Sunday, October 19, 2014

"Where did you go?" "Out." "What did you do?" "Nothing."

 From your middle teens until you moved from your parents' home, you were an unwitting but energetic participant in a drama centering on when or if you'd come home.  Beyond a certain point and age, probably around age eighteen, your interests in adventures tended to override the responsibility ingrained in you by your parents to let them know.

This is no doubt one metric to apply in the matter of when a chick should leave the nest.  You can appreciate your parents' concerns all the more in the retrospect of knowing individuals whose parents cared less than your parents or perhaps did not care at all.  Adding to the index of retrospective wisdom is the array of conditions you were in when you did come home at whatever hour you indeed came home.

Only on rare occasion did you leave with the intention of drinking more than was prudent or smoking more than wise, or combining such teen-aged chemistry as Dexedrine, pitchers of beer, coffee, and brandy.

Lest you paint yourself too deep into the corner of debauchery, there were times when the only beverage consumed was coffee or such bad wine that a glass of it was enough for the rest of the evening.  These were times of excited, flamboyant conversation, the conversation of the young, the idealistic, the  ambitious, discussing themes and content of works we hoped to write at some time in the immediate future but which had not yet been committed to paper.  These were also times when you were just smart enough to shut up and listen when in the company of older men and women who were in fact putting words on paper that found their way into publication or performance.

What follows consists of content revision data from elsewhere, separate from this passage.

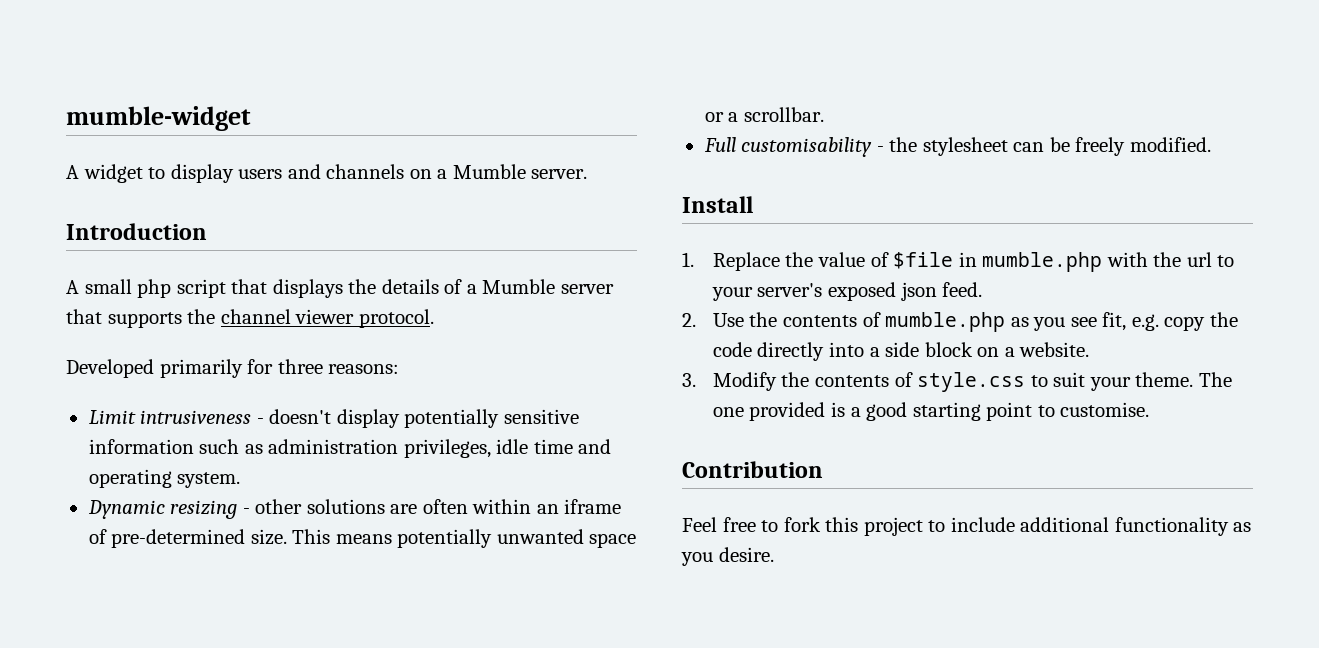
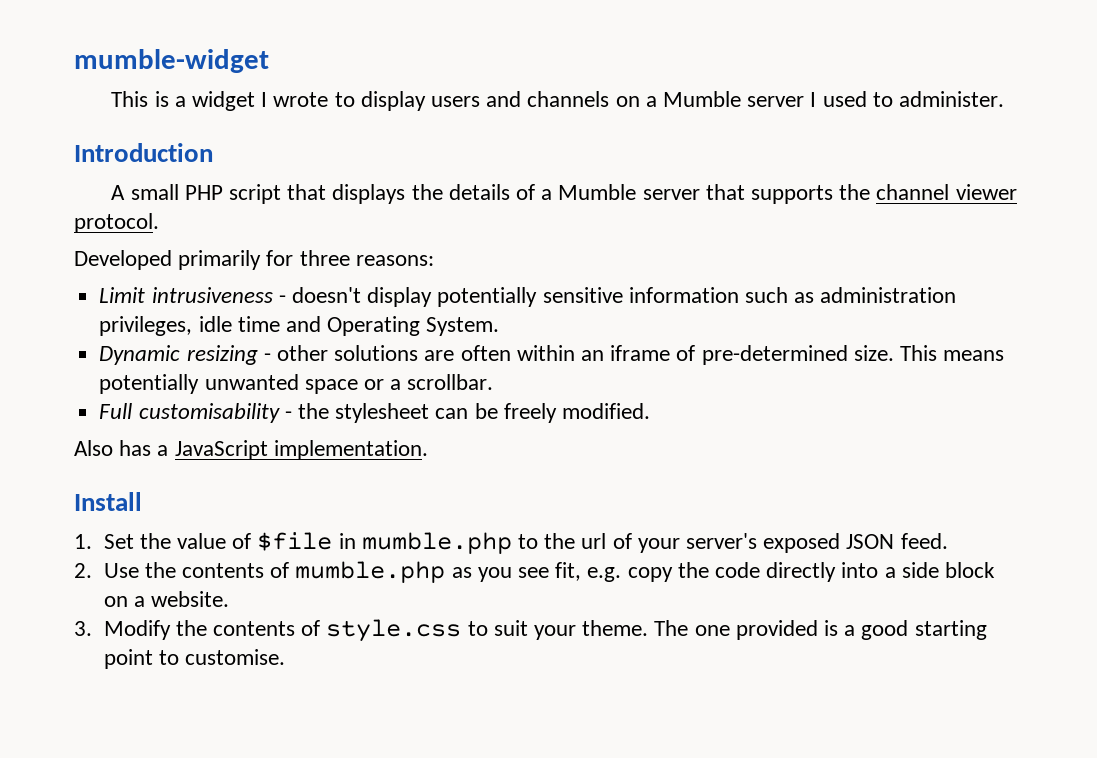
[66,164,143,183] A widget -> [111,91,329,111] This is a widget I wrote
[531,169,588,179] server. -> [747,91,1005,107] server I used to administer.
[137,279,172,298] php -> [184,185,223,200] PHP
[88,469,241,488] operating system. -> [327,316,500,336] Operating System.
(1211, 144) none -> [74,440,428,460] // Also has a JavaScript implementation.
[712,252,780,271] Replace -> [103,534,134,549] Set
[1106,252,1148,267] with -> [517,534,538,549] to
[1217,255,1235,267] to -> [612,533,632,549] of
[900,282,937,301] json -> [846,534,895,549] JSON
[682,461,823,478] [682,517,1252,536] [681,547,774,566] // Contribution // Feel free to fork this project to include additional functionality as you desire. -> (285, 657) none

And there were the hours in which you listened to conversations of another sort, of jazz mostly, but sometimes of the classical.  These "conversations" more often than not took place early in the morning, say one or two or three.  It is not so much a fact that jazz relates best to the later, darker hours as it is a fact that jazz conversations seem to play out later in the day because the bright, sharp hours are the times for practice.

With no children of your own, you did not experience the "It's midnight, do you know where your kids are?" syndrome, therefore it might seem disingenuous to say you had cats and dogs who waited for you to come home and seemed to you then, and in fond memory now, to regard you with a reproof suggesting they had a greater interest in you than dinner. Nor will it help much to say you had three bluetick hounds who, on any occasion you took them for a walk of consequence, might catch a scent, then be gone for upwards of two days.

A pet that has gone missing seems to wrench you in ways you'd thought behind you, reminding you again how a boundary is trespassed when you give more than dinner to an animal friend, you give them a part of your confidential self and feelings you reserve for the special few.  

You told your  special  blue tick hound friend, Edward, on two particular occasions when you thought you'd never see him again, that he'd all but broken your heart.  He, noble and irascible fellow that he was, looked at you as if to chide you for your sentimentality, then to assure you that you'd not seen anything yet.  Indeed, when he did not live out a normal life span, you understood beyond grief for the normal, the grief for the missed potential.

There are times when you are up nights, waiting for a story or concept or idea to come home.  For all you know, it is off on a carouse with some great friends or merely wishes to remain alone, or perhaps has taken the tack that it wishes to hide from you because you are making too much of it, attaching too much to it.

You've had the "Where did you go?"  "Out."  "What did you do?"  "Nothing."  dialogue with your parents, and with a chorus of animals.  You try your best to be matter-of-fact with your current cat, Goldfarb, and you think you're successful.

You think you know how your parents felt because even then you were in the formative stages of wanting substance to those stories that did not come, or, when they did, seemed more like excuses than story.  At some point, you were able to articulate this process to the point where you saw it first as a process, then, with deeper consideration, as The Process.  Just as you did when you went out at night or Edward did when he caught a scent,

The daytime hours are for practice.  The Process sends you out at night, during the intimate, dark hours where dreams and intensities and visions coalesce in the early morning mist.  There is often no telling how long you will be gone or what condition you will be in or if your heart will be broken.

You will get home when you get home.  But you need coffee and early to work.  No matter what, the daytime hours are still for practice.